Trying to find this sensor on the daughter’s 2014 Cruze Diesel.
ACDELCO 55591401 COOLANT TEMPERATURE SENSOR


goldcruzetempsensor 


The problem is that the temp gauge does not ever show any reading. 
We installed a ScanGauge-II, it reports 40 degrees at all times.


So I bought the easy to find and replace green sensor NTK EF0067, will replace that to see if the temperature starts working again.


greencruzetempsensor 


But can’t find where the other gold 90 degree one is. Searched and found where it is on a 2016, but notes said it is in a different location on the 2014 - any ideas?


Thanks,
Frank


----------



## Ma v e n (Oct 8, 2018)

The green one is the engine coolant temp sensor that mounts near the thermostat.

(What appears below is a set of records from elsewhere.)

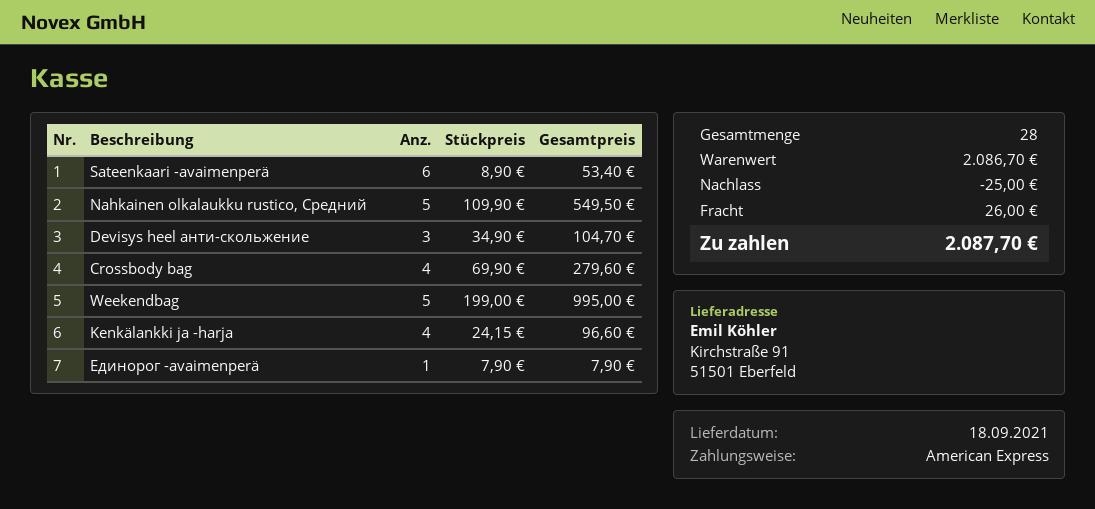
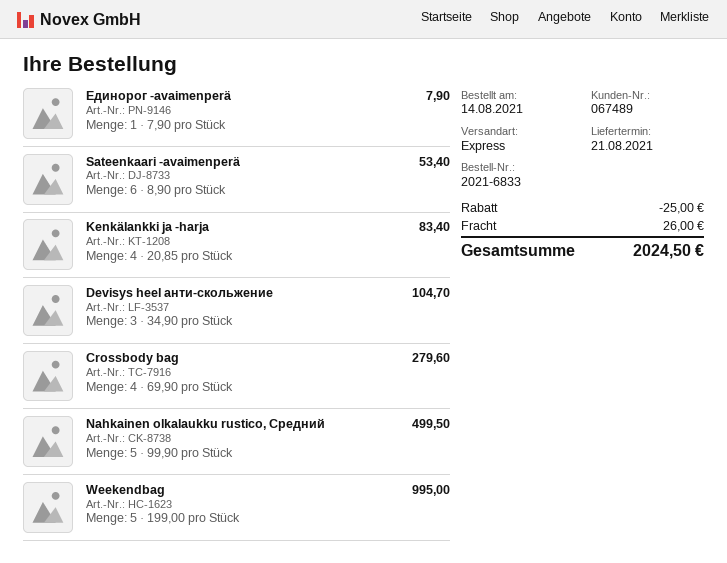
delivery date: 2021-09-18 -> 2021-08-21
Nahkainen olkalaukku rustico, Средний: 5 x 109.90 = 549.50 -> 5 x 99.90 = 499.50
Kenkälankki ja -harja: 4 x 24.15 = 96.60 -> 4 x 20.85 = 83.40
total: 2087.70 -> 2024.50

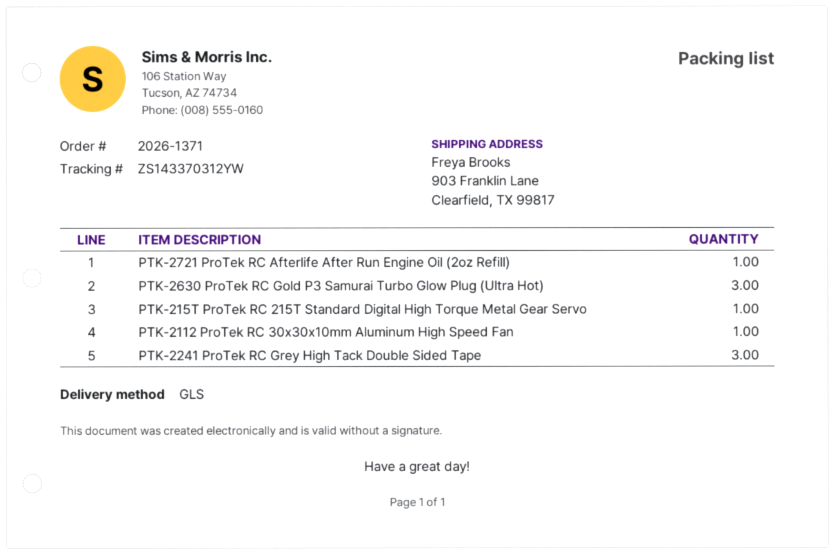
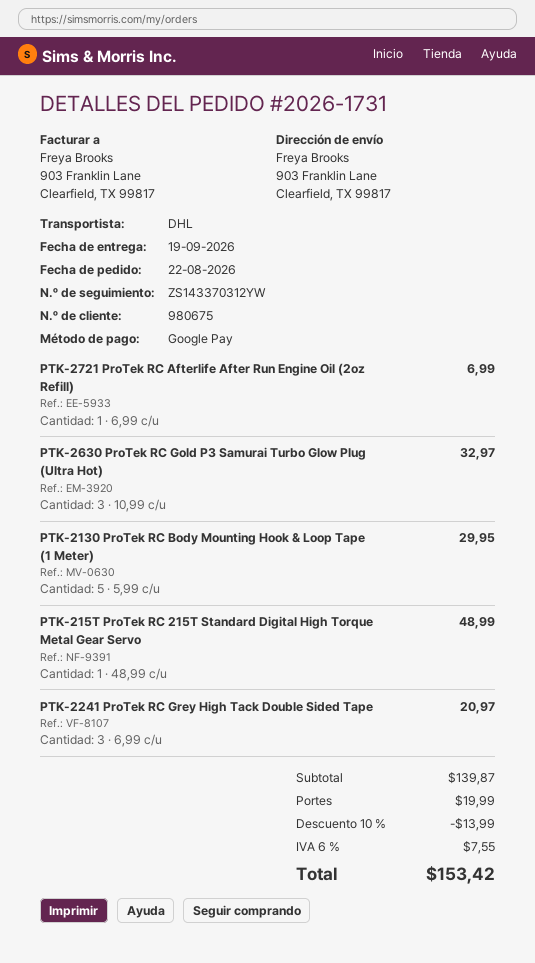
order number: 2026-1371 -> 2026-1731
shipping method: GLS -> DHL
PTK-2112 ProTek RC 30x30x10mm Aluminum High Speed Fan: 1 -> none
PTK-2130 ProTek RC Body Mounting Hook & Loop Tape (1 Meter): none -> 5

The gold slip in style one is a radiator temperature sensor, or sometimes engine coolant temp #2, if your car has it it's on the passenger side end tank of the radiator.about halfway down. Near the hose


----------



## revjpeterson (Oct 2, 2013)

dieseldr said:


> But can’t find where the other gold 90 degree one is. Searched and found where it is on a 2016, but notes said it is in a different location on the 2014 - any ideas?


Since there were no Diesels produced for 2016 (2014-15 gen 1 and 2017-19 gen2), you might mistakenly found a diagram for a gasoline 1.4L instead of a 2.0 Diesel. (unless the 1.4 and 2.0 share a radiator and sensor...)


----------



## dieseldr (Jul 28, 2018)

We just completed replacing the green one, now the SCANGUAGE-II says it is 114 degrees, instead of 40 degrees, as before with the original (broken) green sensor!
(It is 93 outside here today)
Still no reading on the dashboard temp gauge, but it might not display any reading until the engine gets to ??? 150 ???
Anyway, my daughter can use her SCANGUAGE to keep track of the temp now!!!


----------



## BDCCruze (Jul 12, 2017)

If it's 93 outside, 2 minutes of driving should get the gauge to come off the bottom. Any update on if the cluster gauge works now?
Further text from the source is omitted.